Generally I think this is a great idea.

In the modern world, listeners want a one-touch shortcut to satisfaction. Pressing the ‘Radio 1 Relax’ button is easier than ferreting about on BBC Sounds to work out which the chill-out shows are.

I’m a much bigger fan of what they’ve done with Relax, than they have with Dance.

With Relax they’ve created a really interesting environment of soundscapes, mixes and wellness material taken from Radio 1, 1Xtra and 6Music. It’s a different sounding service to commercial chill outlets and chimes well with young audience requirements. The Head of Radio 1, Aled Haydn Jones, talked more about it on Feedback, a few weeks ago.

Oddly, with Dance, it’s much more commercially driven with mainstream dance shows created and broadcast at off-peak times on Radio 1 so they can get them onto Radio 1 Dance in the daytime. I think it’s a big shame that the specialist shows they broadcast are in the evening times, not dissimilar to their first outings on Radio 1. This means they end up with mostly mainstream programmes competing with commercial dance stations. It would have been much more interesting, and surely more of a market gap, to put the specialist shows on in the daytime. Plus what a way to introduce people to all that good material they might be unfamiliar with.

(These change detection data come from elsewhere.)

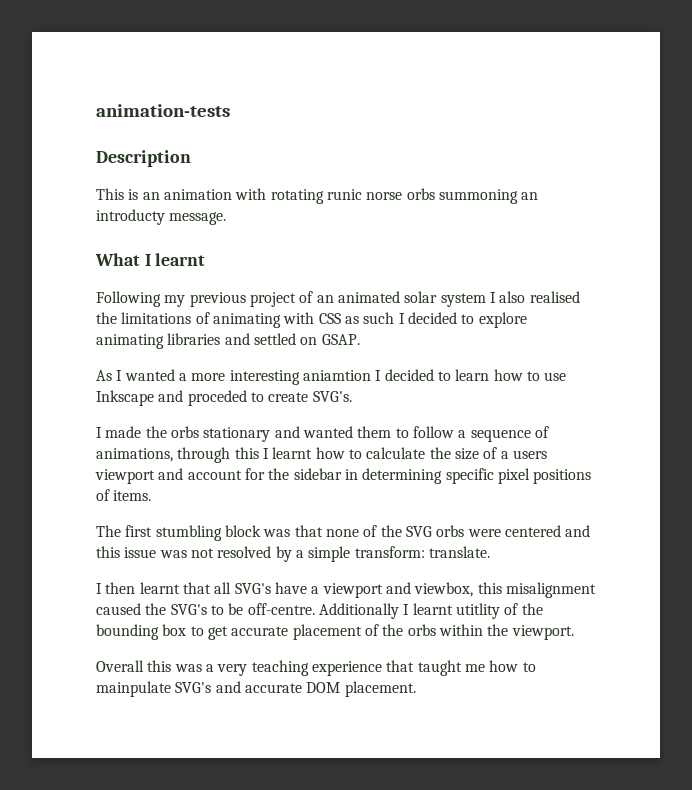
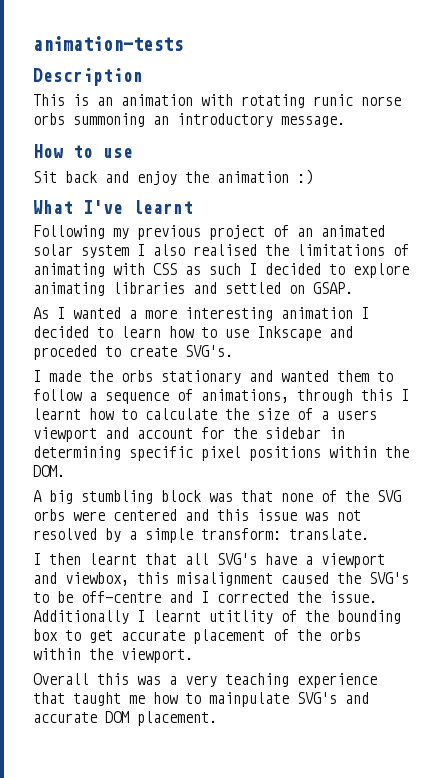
- This is an animation with rotating runic norse orbs summoning an introducty message.
+ This is an animation with rotating runic norse orbs summoning an introductory message.
+ How to use
+ Sit back and enjoy the animation :)
- What I learnt
+ What I've learnt
- As I wanted a more interesting aniamtion I decided to learn how to use Inkscape and proceded to create SVG's.
+ As I wanted a more interesting animation I decided to learn how to use Inkscape and proceded to create SVG's.
- I made the orbs stationary and wanted them to follow a sequence of animations, through this I learnt how to calculate the size of a users viewport and account for the sidebar in determining specific pixel positions of items.
- The first stumbling block was that none of the SVG orbs were centered and this issue was not resolved by a simple transform: translate.
+ I made the orbs stationary and wanted them to follow a sequence of animations, through this I learnt how to calculate the size of a users viewport and account for the sidebar in determining specific pixel positions within the DOM.
+ A big stumbling block was that none of the SVG orbs were centered and this issue was not resolved by a simple transform: translate.
- I then learnt that all SVG's have a viewport and viewbox, this misalignment caused the SVG's to be off-centre.
+ I then learnt that all SVG's have a viewport and viewbox, this misalignment caused the SVG's to be off-centre and I corrected the issue.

Anyway - the value of re-contextualising existing material is a good one. Providing new routes into quality material is efficient and potentially audience pleasing.

Perhaps Radio 4 should create a Radio 4 People station. Just looking at Friday’s output - shows like Desert Island Discs, The Last Word, Meeting Myself Coming Back - could all be scheduled and linked together to provide a new entry point to R4 by listeners put off by all the news and drama, but who love speech content.

Of course, re-using material doesn’t have to be linear. Radio 4 could go in a different direction, a searchable archive of every Today interview, tagged up with topics, showing when politicians views magically changed. How many times is there a Tweet, usually from Peter Stefanovic, decrying the BBC for not doing something, or asking something? What better way to stem a wayward discussion, than someone being able to point him at the interview, or clip it themselves and retweet. What would be more public service than an easily usable archive which other media could use in their own material, linking back to the BBC.

Maybe we should reduce, re-use and recycle the content that we make and spend more time making sure enough people hear it. Perhaps there should be a rule that you’re not allowed to create any new content until double the number that heard it the first time have listened. Just think of the innovation that type of restriction would encourage!